V. 15. Zerbrich den Arm d. h. die Macht des Gottlosen. Das ist nicht bloß eine Bitte, sondern zugleich eine Stärkung. Die mächtige Wut der Feinde pflegt unser Gemüt heftig zu erschüttern, als ob sie sich durch nichts brechen ließe. David aber kennt eine Stütze seines Glaubens, die ihn keinem Schrecken unterliegen lässt: er denkt daran, dass wenn es dem Herrn gefällt, die Gottlosen zu zerbrechen, sie samt allen ihren Plänen zunichtewerden müssen. Während David bittet, dass Gott mit seiner Hilfe und seiner Rache eilen möge, hält er sich durch den Trost aufrecht, dass die Gottlosen nicht mehr Freiheit haben, als Gott ihnen einräumt, da es in seiner Macht steht, sie, wenn er sich auf den Richterstuhl gesetzt hat, durch seinen bloßen Anblick zu vernichten.
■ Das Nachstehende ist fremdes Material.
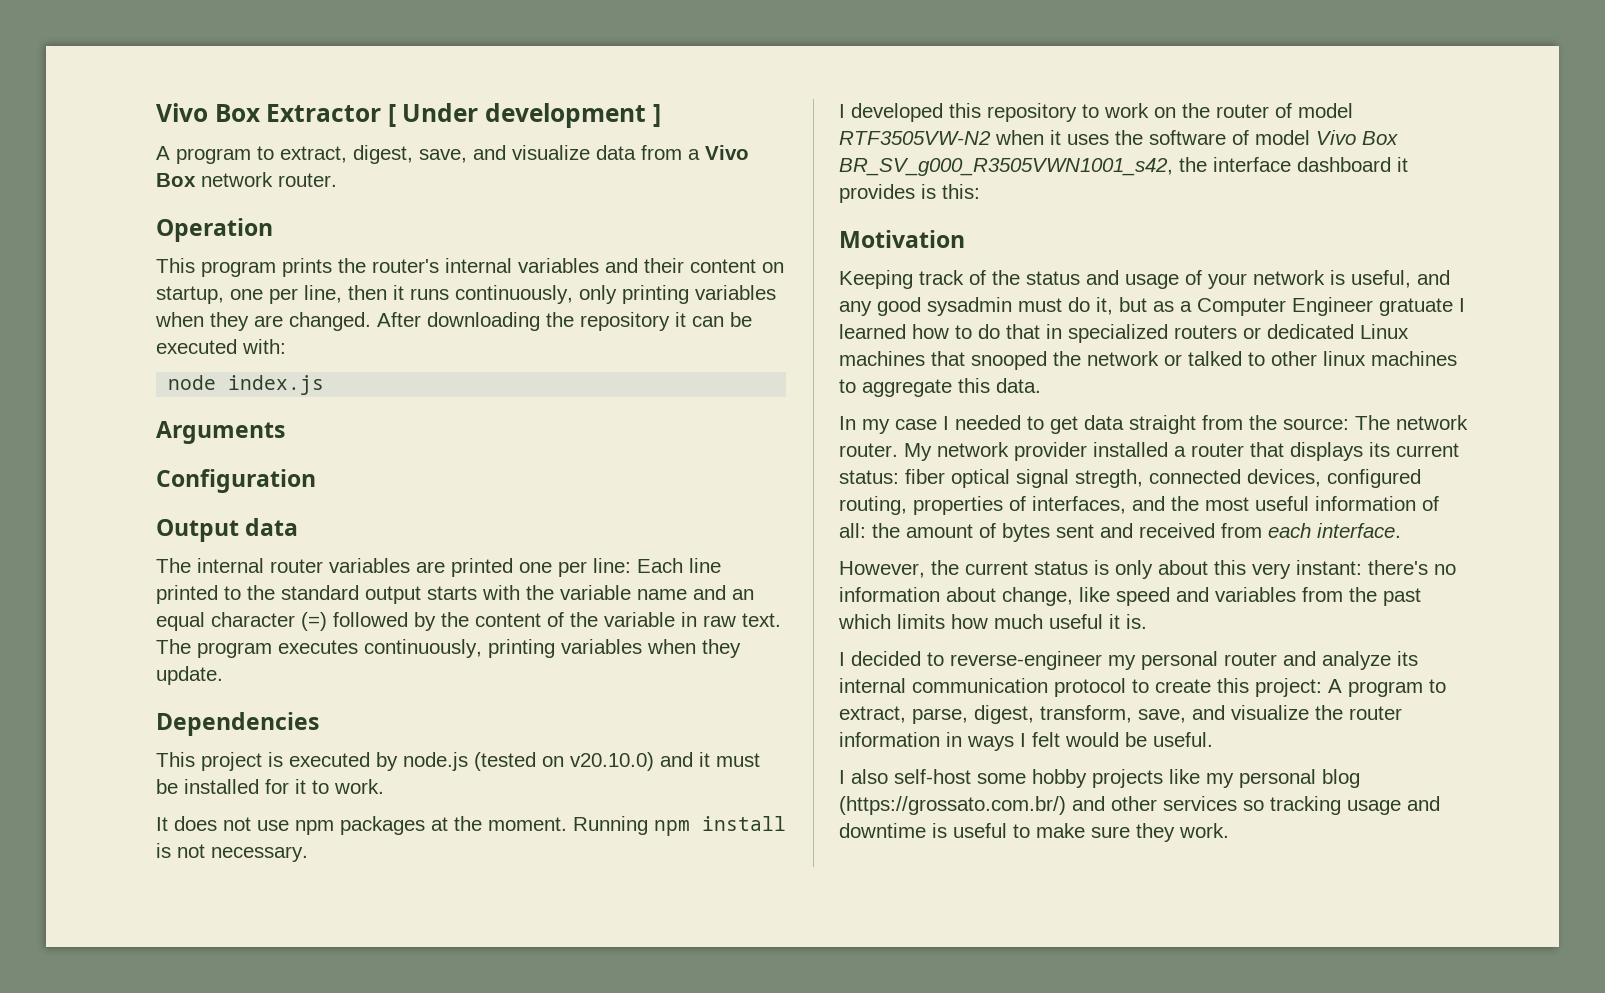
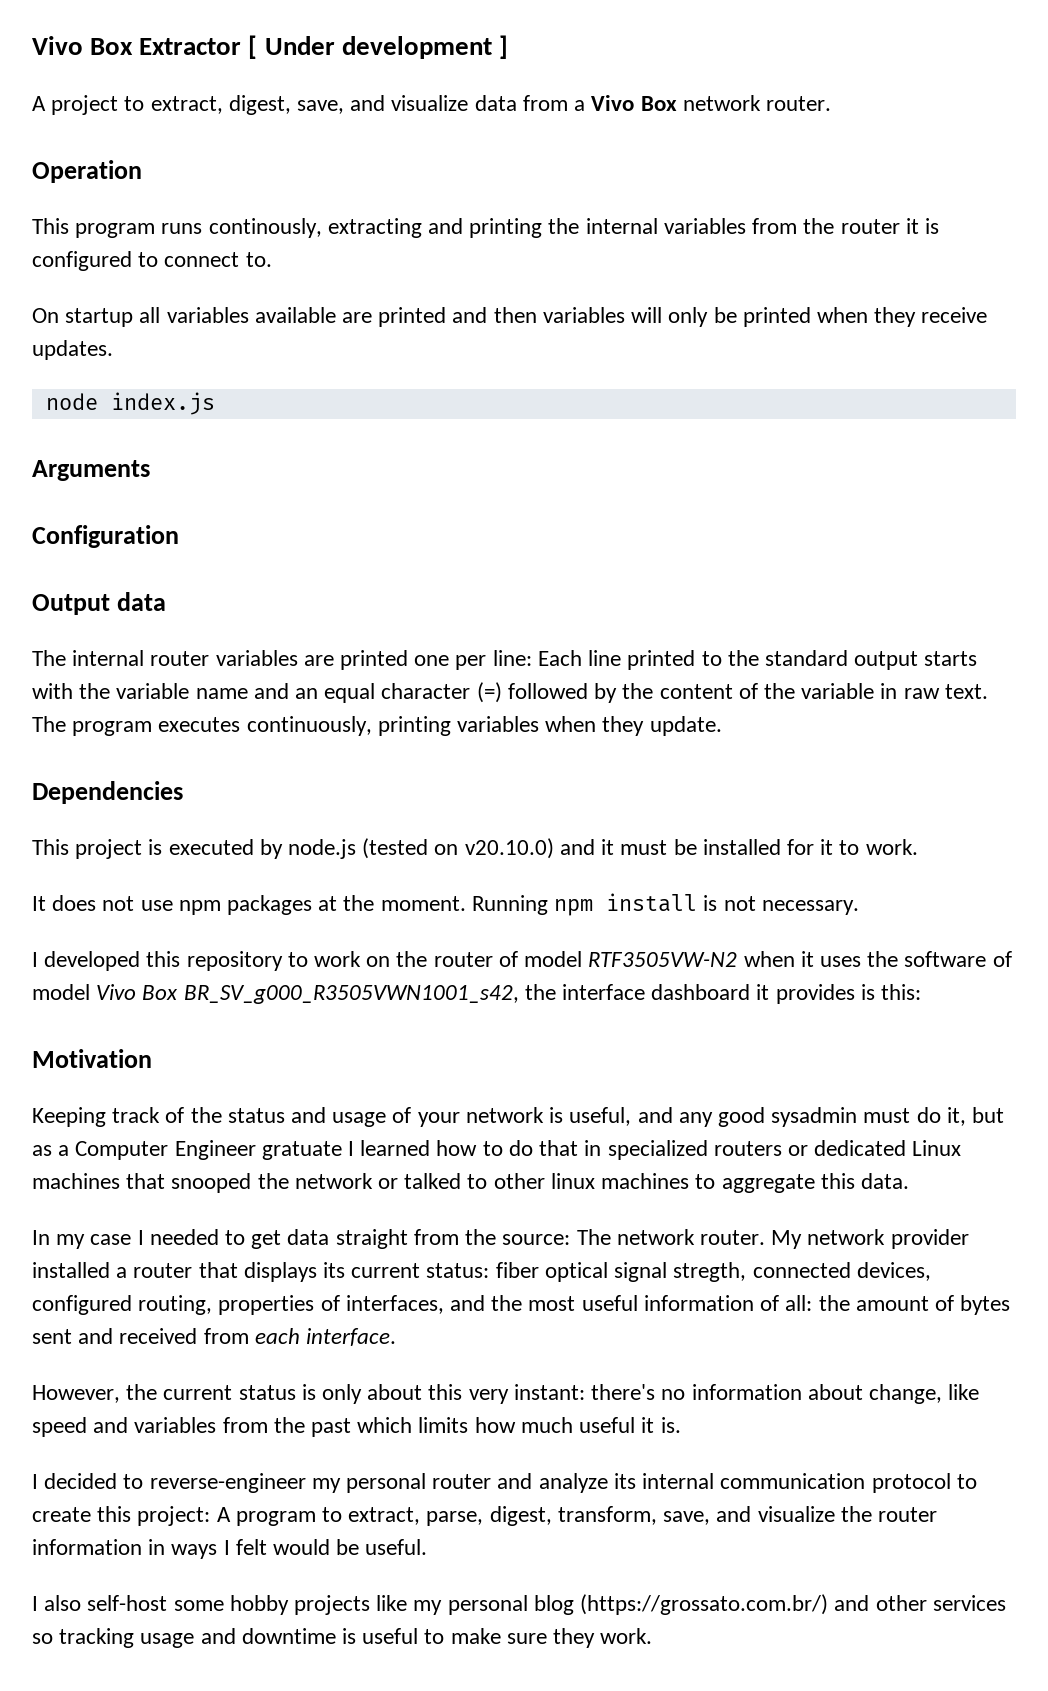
- A program to extract, digest, save, and visualize data from a Vivo Box network router.
+ A project to extract, digest, save, and visualize data from a Vivo Box network router.
- This program prints the router's internal variables and their content on startup, one per line, then it runs continuously, only printing variables when they are changed. After downloading the repository it can be executed with:
+ This program runs continously, extracting and printing the internal variables from the router it is configured to connect to.
+ On startup all variables available are printed and then variables will only be printed when they receive updates.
Und gewiss: wie die aufgehende Sonne Nebel und Dunst mit ihrer Hitze zerstreut und die dunkle Luft reinigt, so stellt auch Gott, wenn er seine Hand erhebt, um Gericht zu halten, alles wieder her, was in der Welt in Verwirrung und Unordnung gekommen ist. Die Zusammenstellung des Gottlosen und des Bösen dient zur Verstärkung. Es soll etwa gesagt werden: Mögen die Bösen noch so sehr in ihrer Bosheit und Gottlosigkeit wüten, so hat Gott doch gleich ein Heilmittel zur Hand.
V. 16. Der Herr ist König immer und ewiglich. Jetzt bricht David in Danksagung aus, als hätte er schon Erhörung seiner Bitte erlangt. Denn wenn er Gott den ewigen König nennt, so ist das ein Zeichen seiner Zuversicht und seiner Freude. Dadurch dass er ihn König nennt, schreibt er ihm die Weltregierung zu. Und er weist auf die Ewigkeit seines Reiches hin, um daran zu erinnern, dass es verkehrt ist, Gott in die engen Schranken der Zeit einzuschließen. Ein Menschenleben geht bald vorüber: darum bereiten oft auch die gewaltigsten Herrscher ihren Schützlingen eine große Enttäuschung, - wie es im Psalm (146, 3 f.) heißt: „Verlasset euch nicht auf Fürsten; sie sind Menschen, die können ja nicht helfen. Denn des Menschen Geist muss davon, und er muss wieder zu Erde werden; alsbald sind verloren alle seine Anschläge.“ Oft fehlt ihnen die Macht, oder es entgeht ihnen die günstige Gelegenheit, weil sie zu langsam sind, zu helfen. Aber von dem himmlischen Könige muss man höher denken; denn wenn er auch seine Gerichte nicht sofort ausführt, so bleibt seine Macht doch immer ungeschmälert, und dann regiert er nicht für sich selbst, sondern für uns immer und ewiglich, so dass die lange Verzögerung für ihn kein Hindernis ist, um zur gelegenen Zeit auch den Toten und Verzweifelten seine Hand zur Hilfe zu bieten.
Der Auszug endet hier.